Is mediation something new?
- It is believed that nearly every community, country, and culture in the world has a lengthy history of using various methods of informal dispute resolution. Many traditional dispute resolution mechanisms in South Africa involved aspects of mediation or could even be regarded as a form of mediation.
What kinds of disputes are appropriate for mediation?
- Mediation may be used successfully in a wide range of civil disputes (and very occasionally disputes arising from criminal conduct). It works best in cases in which the parties want to work out a solution and is particularly helpful where there will be a continuing relationship between the parties. This is particularly applicable in family disputes and where children are involved.
- Mediation can also be of particular assistance in disputes that have no simple solution and require creative solutions. It may even be used if court proceedings have commenced – provided that a final judgement has not been given.
How does it work?
The are a few important basic principles or policies applicable to all mediations but, beyond that, it is it’s flexibility which makes mediation work. The basic principles are:
- Mediation is voluntary. This is important as even in cases where a court has ordered, or has required, the parties to participate in mediation, they are not obliged to reach a resolution. (Although, in a court ordered mediation, they would still be obliged to take part in the mediation in good faith) If any party to mediation finds that no acceptable solution or agreement can be reached, that party is free to terminate the mediation. It is only if an agreement is reached that is acceptable to all parties, and they commit to doing so, that the agreed resolution become binding upon the parties.
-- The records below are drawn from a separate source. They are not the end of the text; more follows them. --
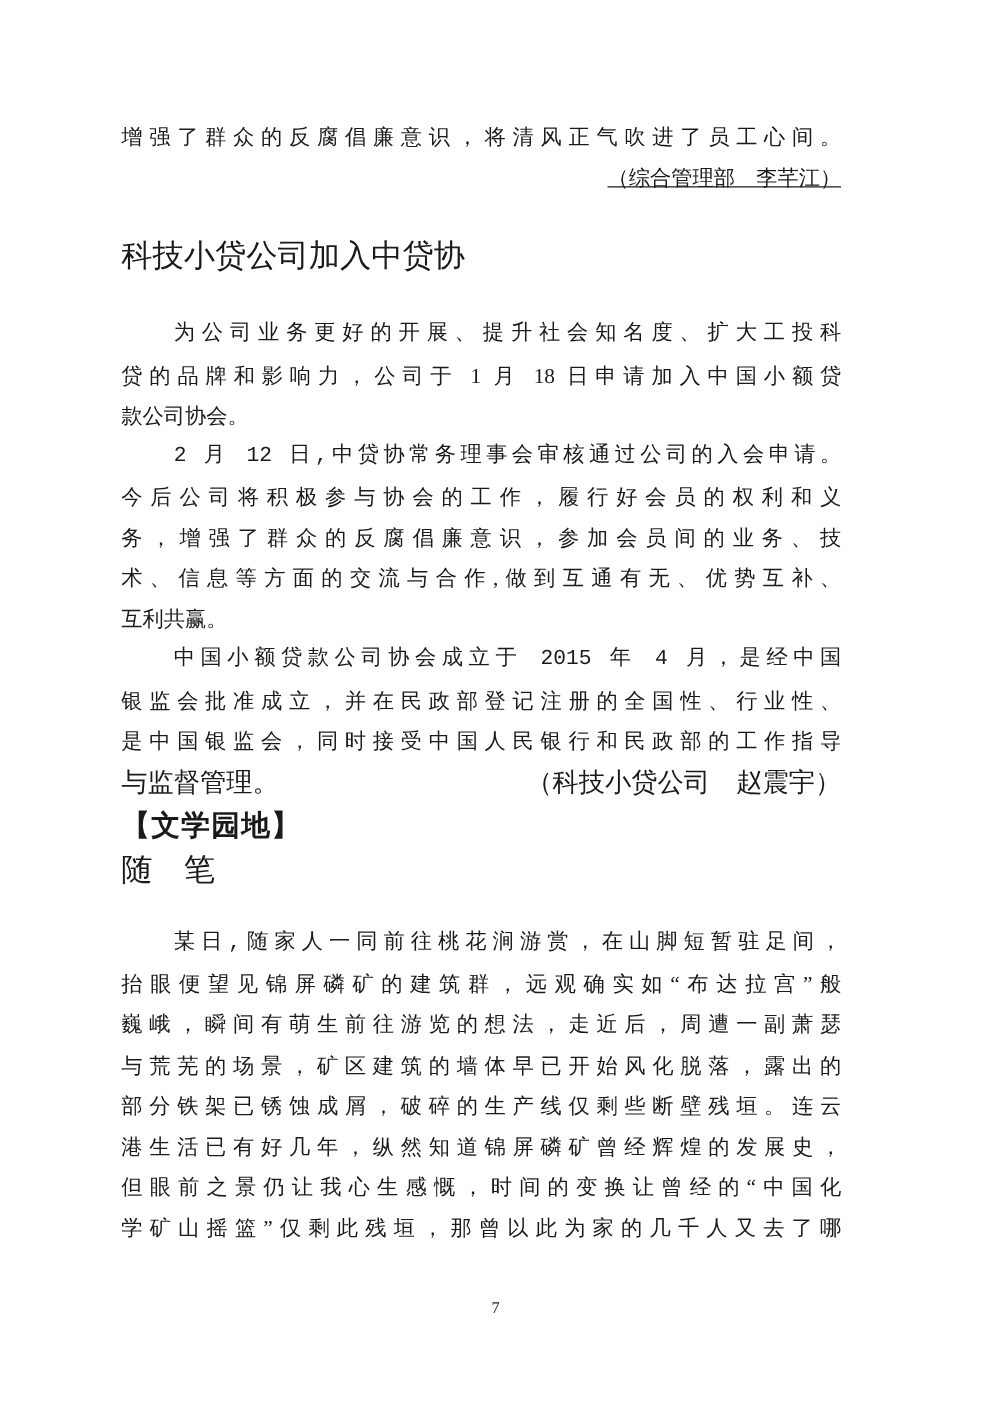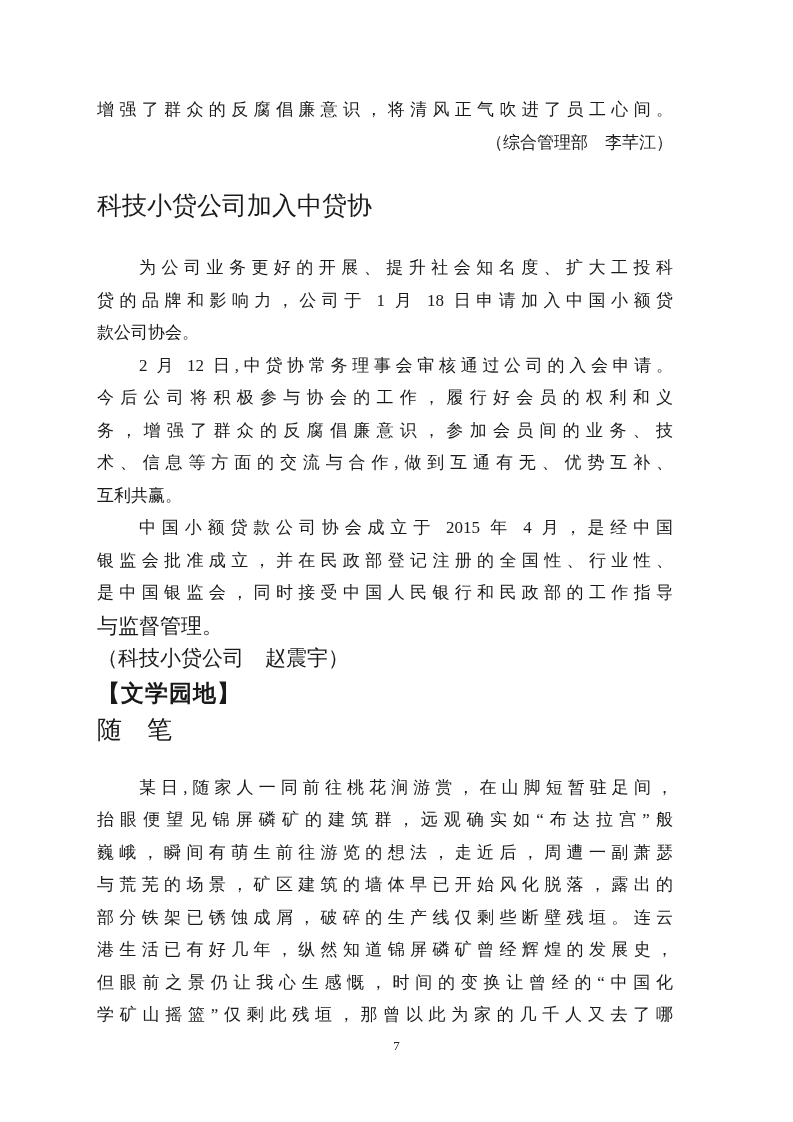"（综合管理部 李芊江）" .body-line.byline { text-decoration: none -> underline }
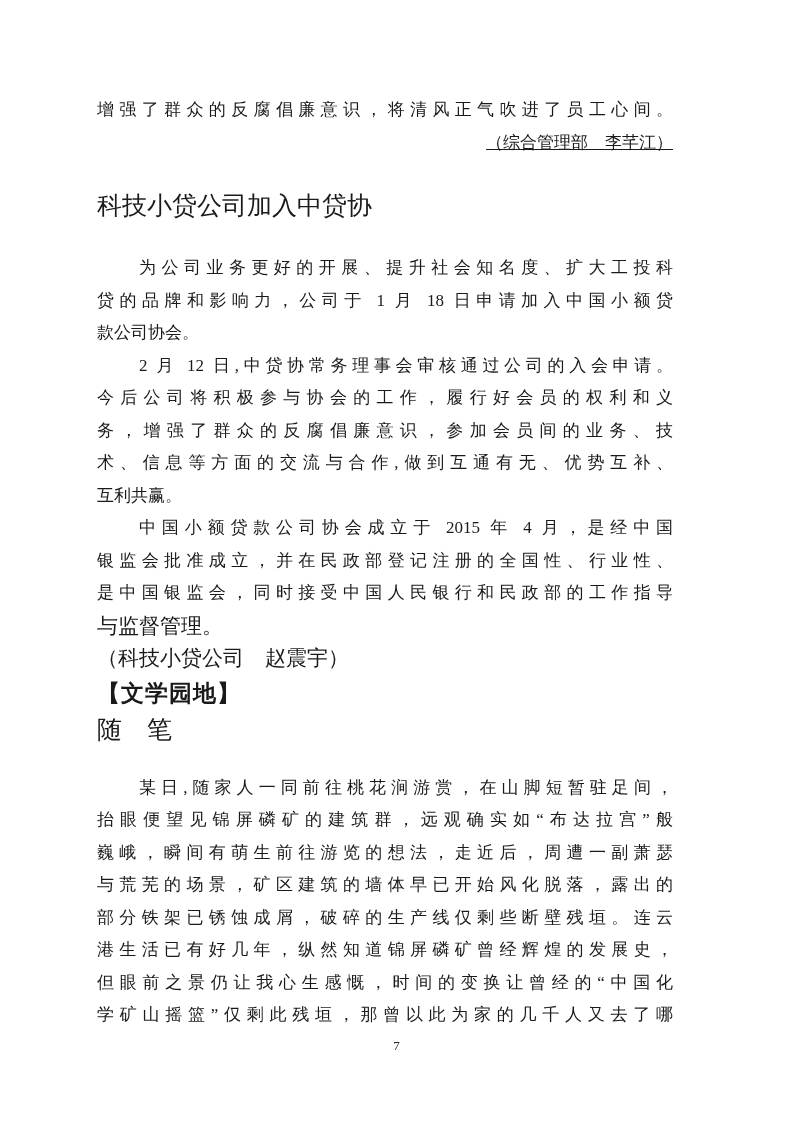"为公司业务更好的开展、提升社会知名度、扩大工投科" .body-line.indent { font-family: none -> Liberation Mono, monospace }
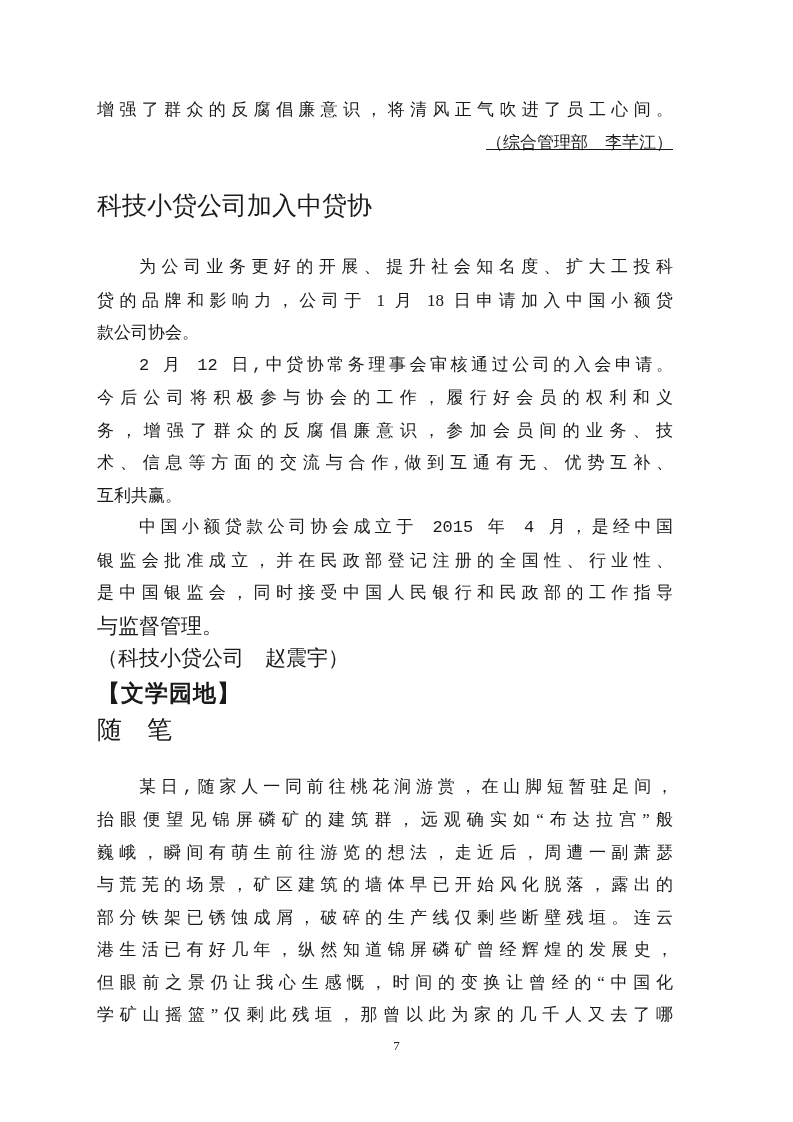"与监督管理。" .mixed-line { flex-direction: column -> none }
- Mediation is confidential and privileged. Communications during a mediation are confidential (unless all participants decide to waive that confidentiality). The communications are also privileged, meaning that a party can prevent statements made in a mediation from being introduced against them in later court proceedings.
- The rationale underlying these basic principles is that they tend to to create a secure and safe forum for parties to be able to brainstorm, share ideas or concerns and work freely toward a resolution. Beyond these basic policy rules the parties may, together with the mediator, agree upon other ground rules that will contribute to a successful mediation.
- Mediation is, at its core, a process of negotiation between the parties – assisted and facilitated by the mediator. Without negotiation there can be no mediation.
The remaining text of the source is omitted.